TOKYO (Reuters): Mohammad Hussain Inoki, a Japanese professional wrestling star turned politician, who lost to Pakistan’s Jhara in 1979 and was widely known for his match with Muhammad Ali, has died aged 79, after years of battling a rare disease, the company he founded said on Saturday.

Inoki became one of the biggest names on Japan’s pro-wrestling’s circuit in the 1960s. His fame went global in 1976 when he had a mixed martial arts match with boxing legend Muhammad Ali, billed as “the bout of the century”.

The lantern-jawed, 6-foot-three-inch performer entered politics, winning a seat in the upper house of Japan’s parliament in 1989. He made headlines the next year going to Iraq during the Gulf War and intervening on behalf of Japanese hostages, who were subsequently released.

Inoki loved Pakistan and was attached to its people. He gained popularity in Pakistan after losing to Pakistani wrestler Jharra in 1979. After Jharra’s death, Inoki supported the wrestler’s nephew and brought him up in Japan under his supervision.

The famed wrestler believed in peace between Pakistan and India and wished to go for a peace walk at the Wahga Border.

Tributes to Inoki poured in across social media.

The prime minister of Pakistan Shehbaz Sharif expressed his condolences, saying that Inoki “mesmerised a whole generation”. He also reminisced meeting the champion a decade ago.

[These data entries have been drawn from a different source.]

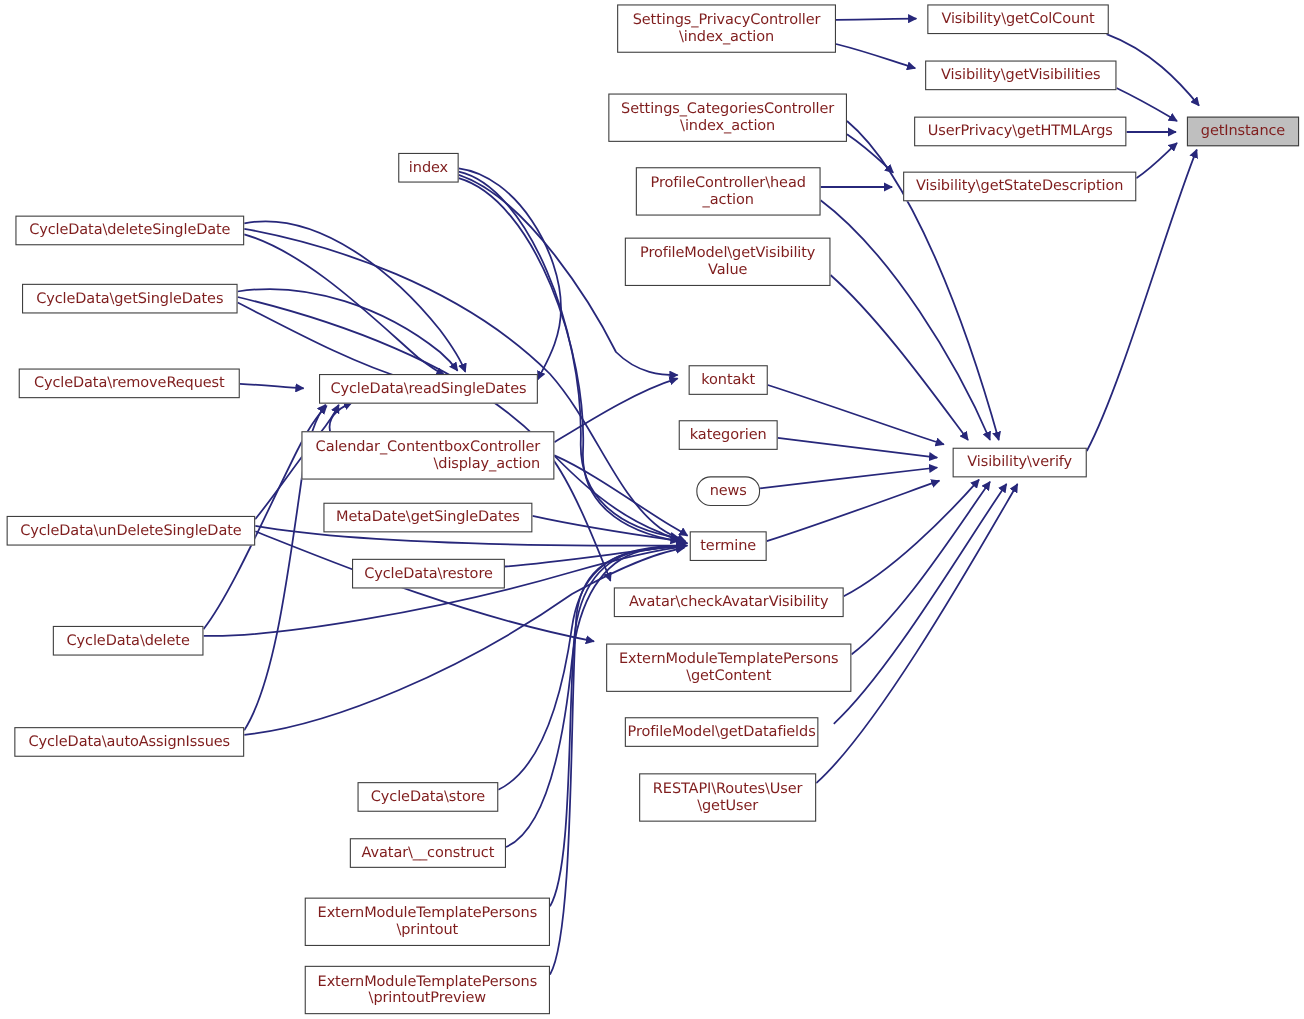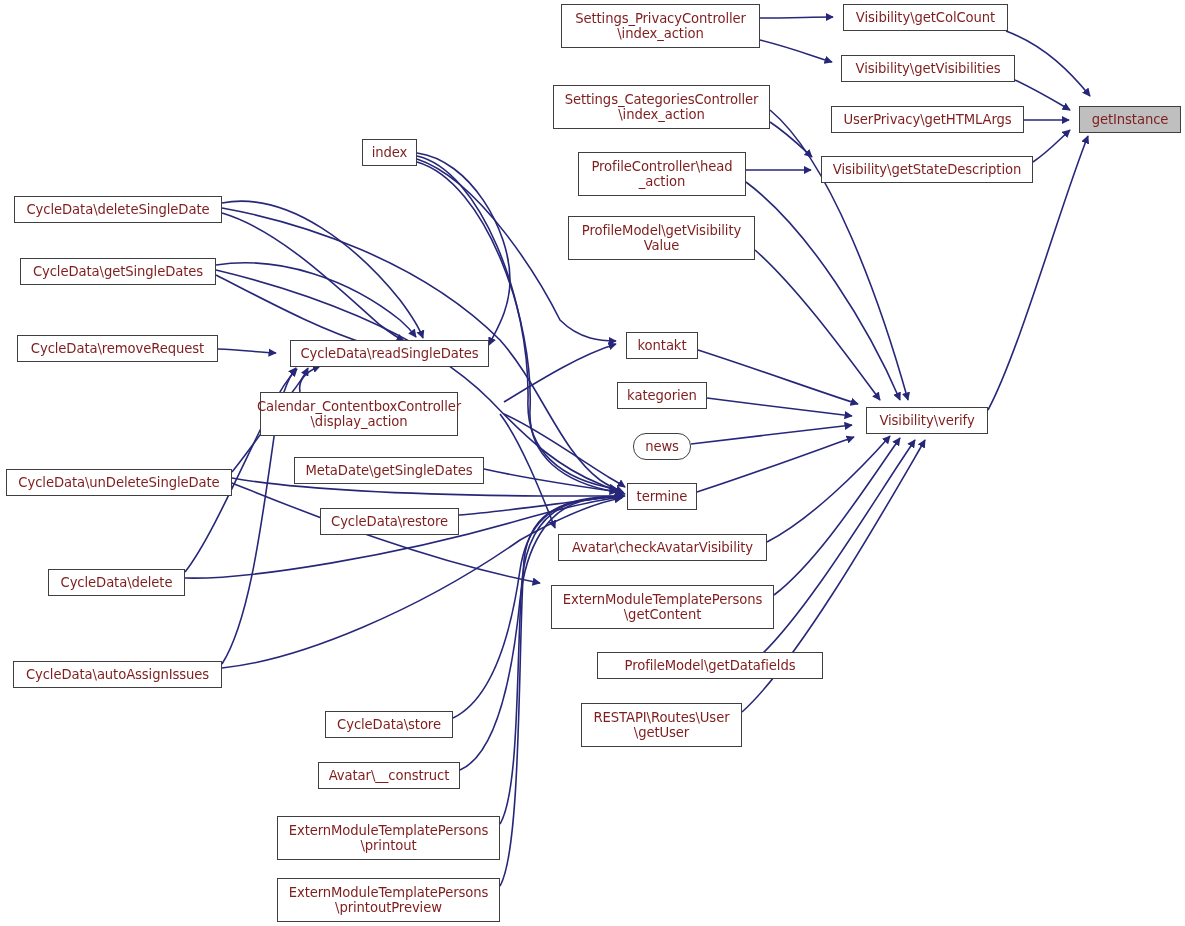--- a/index.html
+++ b/index.html
@@ -105,34 +105,34 @@
 _action</div>
       <div class="node" style="left: 821px; top: 156px; width: 212px; height: 27px; border-color: rgb(63, 63, 63);">Visibility\getStateDescription</div>
       <div class="node" style="left: 362px; top: 139px; width: 55px; height: 27px; border-color: rgb(63, 63, 63);">index</div>
       <div class="node" style="left: 568px; top: 216px; width: 187px; height: 44px; border-color: rgb(63, 63, 63);">ProfileModel\getVisibility
 Value</div>
       <div class="node" style="left: 14px; top: 196px; width: 208px; height: 27px; border-color: rgb(63, 63, 63);">CycleData\deleteSingleDate</div>
       <div class="node" style="left: 20px; top: 258px; width: 196px; height: 27px; border-color: rgb(63, 63, 63);">CycleData\getSingleDates</div>
       <div class="node" style="left: 17px; top: 335px; width: 201px; height: 27px; border-color: rgb(63, 63, 63);">CycleData\removeRequest</div>
       <div class="node" style="left: 290px; top: 340px; width: 199px; height: 27px; border-color: rgb(63, 63, 63);">CycleData\readSingleDates</div>
       <div class="node" style="left: 626px; top: 332px; width: 72px; height: 27px; border-color: rgb(63, 63, 63);">kontakt</div>
-      <div class="node" style="left: 260px; top: 392px; width: 198px; height: 44px; border-color: rgb(63, 63, 63);">Calendar_ContentboxController
+      <div class="node" style="left: 274px; top: 392px; width: 230px; height: 44px; border-color: rgb(63, 63, 63); text-align: right;">Calendar_ContentboxController
 \display_action</div>
       <div class="node" style="left: 617px; top: 382px; width: 90px; height: 27px; border-color: rgb(63, 63, 63);">kategorien</div>
       <div class="node" style="left: 866px; top: 407px; width: 122px; height: 27px; border-color: rgb(63, 63, 63);">Visibility\verify</div>
       <div class="node" style="left: 633px; top: 433px; width: 58px; height: 27px; border-color: rgb(63, 63, 63); border-radius: 13px;">news</div>
       <div class="node" style="left: 294px; top: 457px; width: 190px; height: 27px; border-color: rgb(63, 63, 63);">MetaDate\getSingleDates</div>
       <div class="node" style="left: 6px; top: 469px; width: 226px; height: 27px; border-color: rgb(63, 63, 63);">CycleData\unDeleteSingleDate</div>
       <div class="node" style="left: 627px; top: 483px; width: 70px; height: 27px; border-color: rgb(63, 63, 63);">termine</div>
       <div class="node" style="left: 320px; top: 508px; width: 139px; height: 27px; border-color: rgb(63, 63, 63);">CycleData\restore</div>
       <div class="node" style="left: 558px; top: 534px; width: 209px; height: 27px; border-color: rgb(63, 63, 63);">Avatar\checkAvatarVisibility</div>
       <div class="node" style="left: 48px; top: 569px; width: 137px; height: 27px; border-color: rgb(63, 63, 63);">CycleData\delete</div>
       <div class="node" style="left: 551px; top: 585px; width: 223px; height: 44px; border-color: rgb(63, 63, 63);">ExternModuleTemplatePersons
 \getContent</div>
-      <div class="node" style="left: 568px; top: 652px; width: 226px; height: 27px; border-color: rgb(63, 63, 63); margin-left: 29px;">ProfileModel\getDatafields</div>
+      <div class="node" style="left: 568px; top: 652px; width: 176px; height: 27px; border-color: rgb(63, 63, 63);">ProfileModel\getDatafields</div>
       <div class="node" style="left: 13px; top: 661px; width: 209px; height: 27px; border-color: rgb(63, 63, 63);">CycleData\autoAssignIssues</div>
       <div class="node" style="left: 581px; top: 703px; width: 161px; height: 44px; border-color: rgb(63, 63, 63);">RESTAPI\Routes\User
 \getUser</div>
       <div class="node" style="left: 325px; top: 711px; width: 128px; height: 27px; border-color: rgb(63, 63, 63);">CycleData\store</div>
       <div class="node" style="left: 318px; top: 762px; width: 142px; height: 27px; border-color: rgb(63, 63, 63);">Avatar\__construct</div>
       <div class="node" style="left: 277px; top: 816px; width: 223px; height: 44px; border-color: rgb(63, 63, 63);">ExternModuleTemplatePersons
 \printout</div>
       <div class="node" style="left: 277px; top: 878px; width: 223px; height: 44px; border-color: rgb(63, 63, 63);">ExternModuleTemplatePersons
 \printoutPreview</div>
     </div>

Atsushi Onita, another pro wrestler turned politician, tweeted: “An era has come to an end.”

“Thank you, Inoki-san. The supreme father of pro wrestling,” he wrote.

Triple H, the current chief content officer of World Wrestling Entertainment and a former grappler, called Inoki “one of the most important figures in the history of our business, and a man who embodied the term ‘fighting spirit.'”

Inoki developed close ties with North Korea because his mentor, early pro-wrestling superstar Rikidozan, hailed from North Korea but could never go home after the peninsula was divided by war.

He made numerous visits to Pyongyang as a lawmaker and met high-ranking officials, saying Tokyo could play a role in mediating with its nuclear-armed neighbour.

In 1995, he organised a two-day “Collision in Korea” wrestling extravaganza before more than 100,000 spectators in Pyongyang’s May Day Stadium. Inoki defeated Ric Flair in the main event with his signature “enzuigiri,” a jumping kick to the back of the head.

The fight with Ali has been described as the birth of mixed-martial arts, now a multi-billion dollar industry dominated by the US-based Ultimate Fighting Championship.

Ali was supposed to be paid $6 million to lose in a fixed fight to Inoki, but the boxer had second thoughts upon arriving for the event in Tokyo, according to wrestling journalist Dave Meltzer. In the end, the fight was real, but under stipulations that Inoki could kick only while he had one knee on the mat.

“Inoki came out from round one on his back, crawling around the ring like a crab striking Ali’s legs,” recalled sports writer Robert Whiting in a 2016 podcast. “The entire fight, Ali threw a total of six punches. It was the worst thing I’ve ever seen.”

The match went to a 15-round draw, and Ali ended up being paid only $1.8 million, Meltzer wrote.

On his YouTube channel, called “Antonio Inoki’s Last Fighting Spirit,” he was shown going in and out of the hospital in the last few years, raising a clenched fist as he went for treatment of systemic amyloidosis, a rare ailment involving a buildup of a protein called amyloid in the organs.